Cold Case from a Hot Planet
This NASA image of Maat Mons, one of the largest volcanoes on Venus, was created from radar data gathered by the Magellan spacecraft as it orbited the seething hot planet. That was a quarter-century ago, but the total amount of data Magellan sent back during its four-year life was so vast that scientists like Eric Grosfils, the Minnie B. Cairns Memorial Professor of Geology, are still digging through it to make new discoveries.
“One of the primary things that we’re doing right now is trying to understand how volcanoes grow and evolve,” Grosfils says. “For a long time we’ve been looking at what controls where magma goes beneath the volcano—why it goes straight up and erupts at the summit, for example, or goes out along a rift zone. The eruption that just happened in Hawaii underscores the fact that even at one of the most heavily studied and instrumented volcanoes in the world, we still get surprised all the time.”
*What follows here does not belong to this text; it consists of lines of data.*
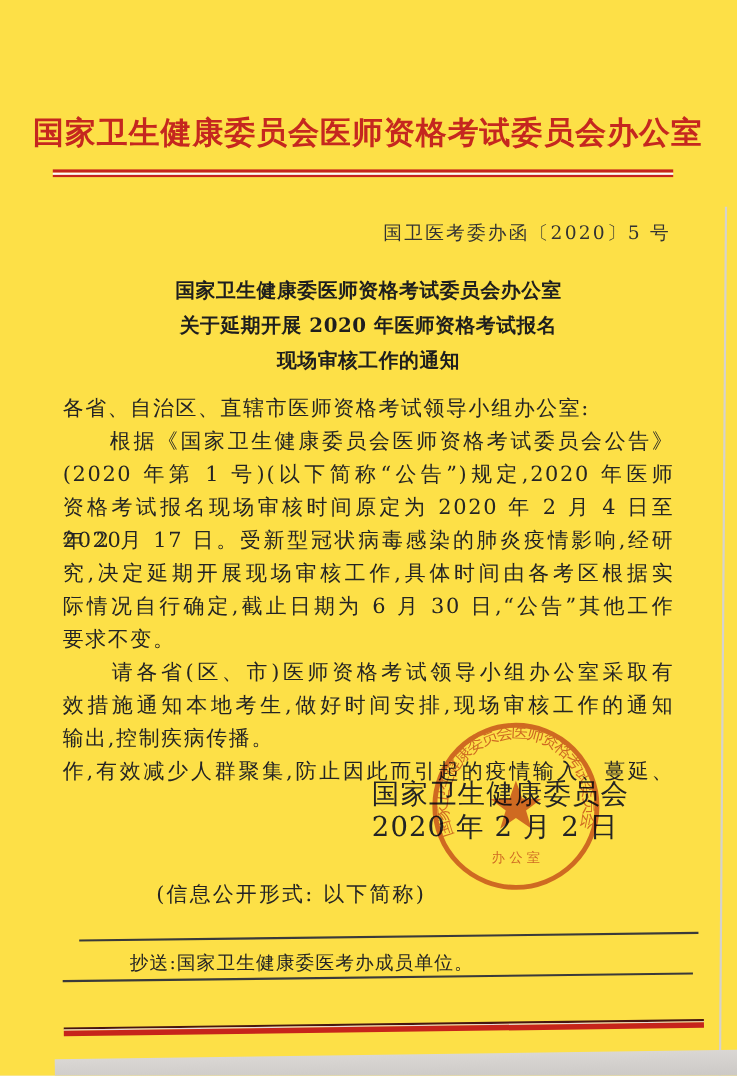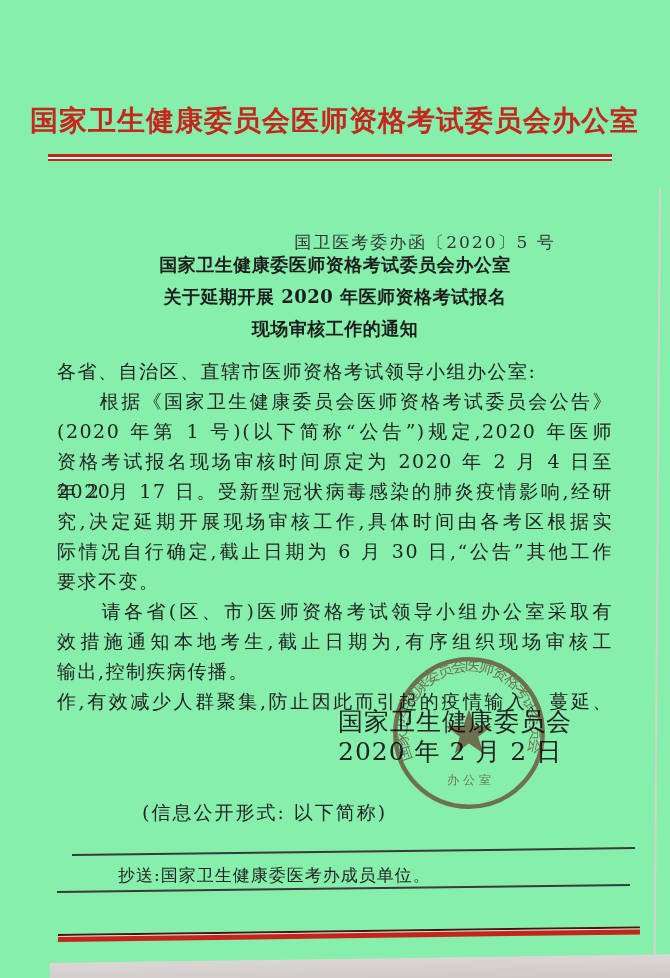--- a/index.html
+++ b/index.html
@@ -5,7 +5,7 @@
   html,body{margin:0;padding:0;background:#efefed;}
   .page{
     position:relative;width:670px;height:978px;margin:0 auto;
-    background:#86efac;overflow:hidden;
+    background:#fde047;overflow:hidden;
     font-family:"DejaVu Serif","Liberation Serif",serif;
     color:#2a2a2a;
   }

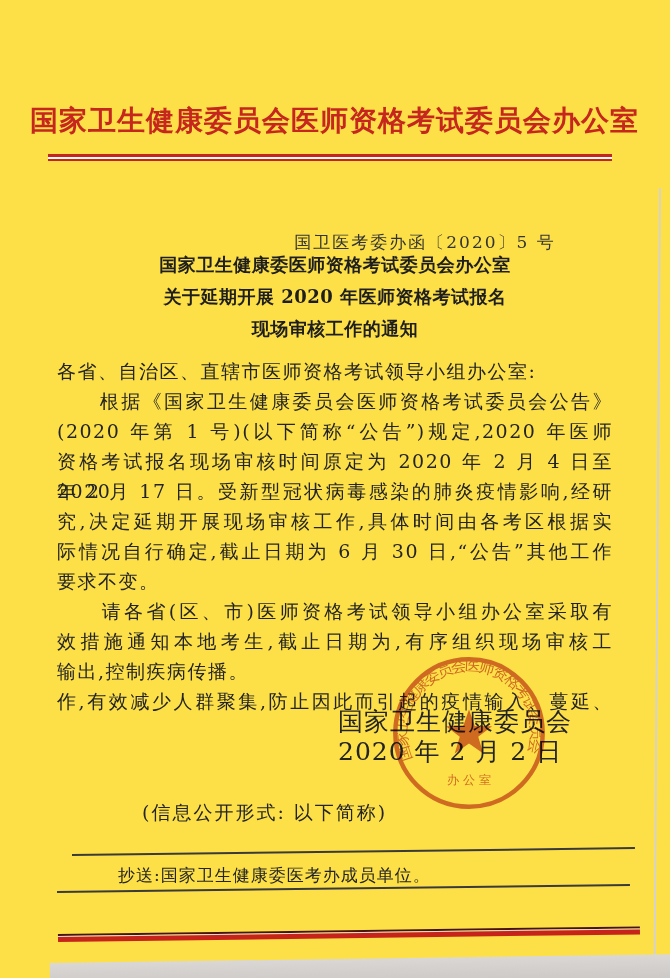--- a/index.html
+++ b/index.html
@@ -21,8 +21,8 @@
   .red-rule .r3{height:1.5px;background:#c5251d;}
   
   .doc-number{
-    position:absolute;top:200px;left:240px;width:370px;text-align:center;
-    font-size:17px;letter-spacing:2px;color:#333;white-space:nowrap;margin-top:31px;
+    position:absolute;top:200px;left:240px;width:370px;text-align:right;
+    font-size:17px;letter-spacing:2px;color:#333;white-space:nowrap;
   }
   
   .doc-title{

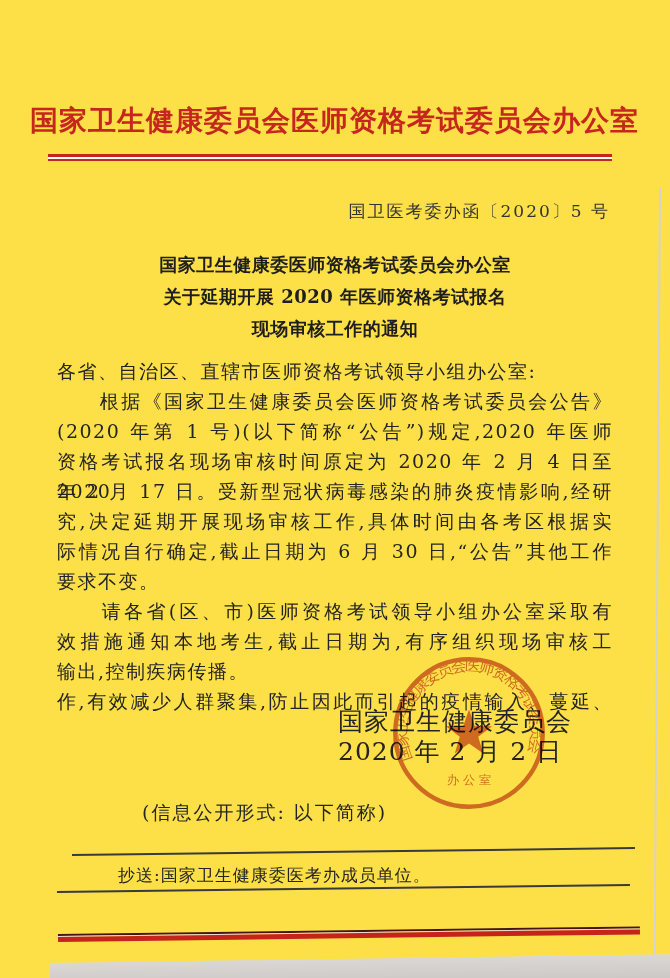--- a/index.html
+++ b/index.html
@@ -107,7 +107,7 @@
       <div class="body-line just">际情况自行确定,截止日期为 6 月 30 日,“公告”其他工作</div>
       <div class="body-line">要求不变。</div>
       <div class="body-line just">　　请各省(区、市)医师资格考试领导小组办公室采取有</div>
-      <div class="body-line just">效措施通知本地考生,截止日期为,有序组织现场审核工</div>
+      <div class="body-line just">效措施通知本地考生,做好时间安排,现场审核工作的通知</div>
       <div class="body-line">输出,控制疾病传播。</div>
       <div class="body-line just">作,有效减少人群聚集,防止因此而引起的疫情输入、蔓延、</div>
     </div>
Studying volcanoes on another planet, Grosfils says, is a good complement to studying them on the Earth, partly because it offers a glimpse of how volcanoes evolve in different environments, but also because the volcanic record in a place like Venus is so pristine. “Venus is not subjected to lots of erosion,” he explains. “It doesn’t have oceans that obscure the surface. For reasons like these, there is a pretty complete record of their evolution preserved for us to see.”
Grosfils says fresh discoveries still lurk in those mountains of Magellan data. For instance, last summer, two students in his lab—Brooke Carlson ’20 and Harvey Mudd student Gabi Bellino ’19—used the data to map in detail, for the first time, two large volcanoes, Dzalarhons Mons and Kali Mons. The result? “Among other things, our mapping revealed that the size of each volcano is two to five times what it was understood to be before we mapped,” Grosfils says, “and now we know the sequence of events that built each volcano from the ground up.”